Abstract 329P
Background
Since the publication of IDEA, the duration of adjuvant chemotherapy (CTX) in stage III colon cancer (CC) has shifted to a risk-stratified approach as 3 months (mo) of CAPOX vs 6 mo was found to be non-inferior in patients (pts) with low risk (LR) (T1-T3/N0-N1). High risk (HiR) (T4 or N2) disease failed to show non-inferiority, however 3-year DFS differences were less than 2% and only .1% when pts received CAPOX. However in the US cohort, pts did not receive CAPOX, possibly due to capecitabine intolerance. Herein, we performed a real-world evaluation of CTX in US pts with stage III CC.
Methods
A retrospective review of stage III CC pts treated from 2016-2022 from 5 US academic medical institutions was performed. Pts were stratified into 3mo vs 6mo of CTX, HiR vs LR, and CAPOX vs FOLFOX. 3-year DFS and adverse events were recorded.
Results
A total of 443 pts were included.

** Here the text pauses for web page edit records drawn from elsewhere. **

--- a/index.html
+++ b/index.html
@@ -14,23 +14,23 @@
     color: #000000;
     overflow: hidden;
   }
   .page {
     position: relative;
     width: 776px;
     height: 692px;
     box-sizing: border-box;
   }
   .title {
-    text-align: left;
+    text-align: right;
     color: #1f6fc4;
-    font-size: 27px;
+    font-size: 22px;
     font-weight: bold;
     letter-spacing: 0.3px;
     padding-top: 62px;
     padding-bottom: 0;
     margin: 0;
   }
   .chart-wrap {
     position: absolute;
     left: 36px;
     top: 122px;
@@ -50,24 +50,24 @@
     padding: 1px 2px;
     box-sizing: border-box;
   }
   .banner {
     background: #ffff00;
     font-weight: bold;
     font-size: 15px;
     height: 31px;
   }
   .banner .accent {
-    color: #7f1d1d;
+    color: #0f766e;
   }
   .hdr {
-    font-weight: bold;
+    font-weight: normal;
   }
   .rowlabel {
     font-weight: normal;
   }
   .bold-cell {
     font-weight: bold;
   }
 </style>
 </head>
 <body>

In the overall population, no difference in 3-year DFS was observed in 3 vs 6 mo of CTX (69.3 vs 71.0%, hazard ratio [HR] = 1.26, 95% CI (0.74, 2.17), adjusted p [aP] = 0.40), numerically less than was observed in IDEA. HiR pts were observed to have detriment in 3-year DFS with 3mo vs. 6mo CTX (34.0% vs 62.9%, HR = 1.51, 95% CI (0.77, 2.99), aP=0.23). Grade 3 adverse events (AE) of nausea, diarrhea, and hand/foot syndrome from capecitabine were higher than reported in IDEA. Table: 329P
DFS by treatment, duration and risk
| CTX | N (Events) | 36 Months DFS |
| 6 mo FOLFOX | 255 (76) | 71.8% |
| 6 mo CAPOX | 54 (17) | 67.5% |
| 3 mo FOLFOX | 37 (9) | 68.8% |
| 3 mo CAPOX | 97 (16) | 69.4% |
| HiR vs LR | ||
| 6 mo LR | 126 (23) | 82.3% |
| 6 mo HiR | 183 (70) | 62.9% |
| 3 mo LR | 102 (13) | 81.2% |
| 3 mo HiR | 32 (12) | 34.0% |
Conclusions
In this real-world experience we observed no DFS benefit in pts treated with 3 vs 6mo CTX. In HiR pts treated with 3mo CTX, we observed a lower 3-year DFS rate compared to 6mo of CTX. The findings were not statistically significant due to low number of events in this cohort and was significantly lower than reported in IDEA. AEs were more prevalent in US pts compared to non-US pts in IDEA, likely due to capecitabine intolerance. Our study is the first to assess 3mo vs 6mo capecitabine based adjuvant CTX in a risk stratified US population and suggests discrepancies in DFS and AEs compared to IDEA in US pts who received CAPOX.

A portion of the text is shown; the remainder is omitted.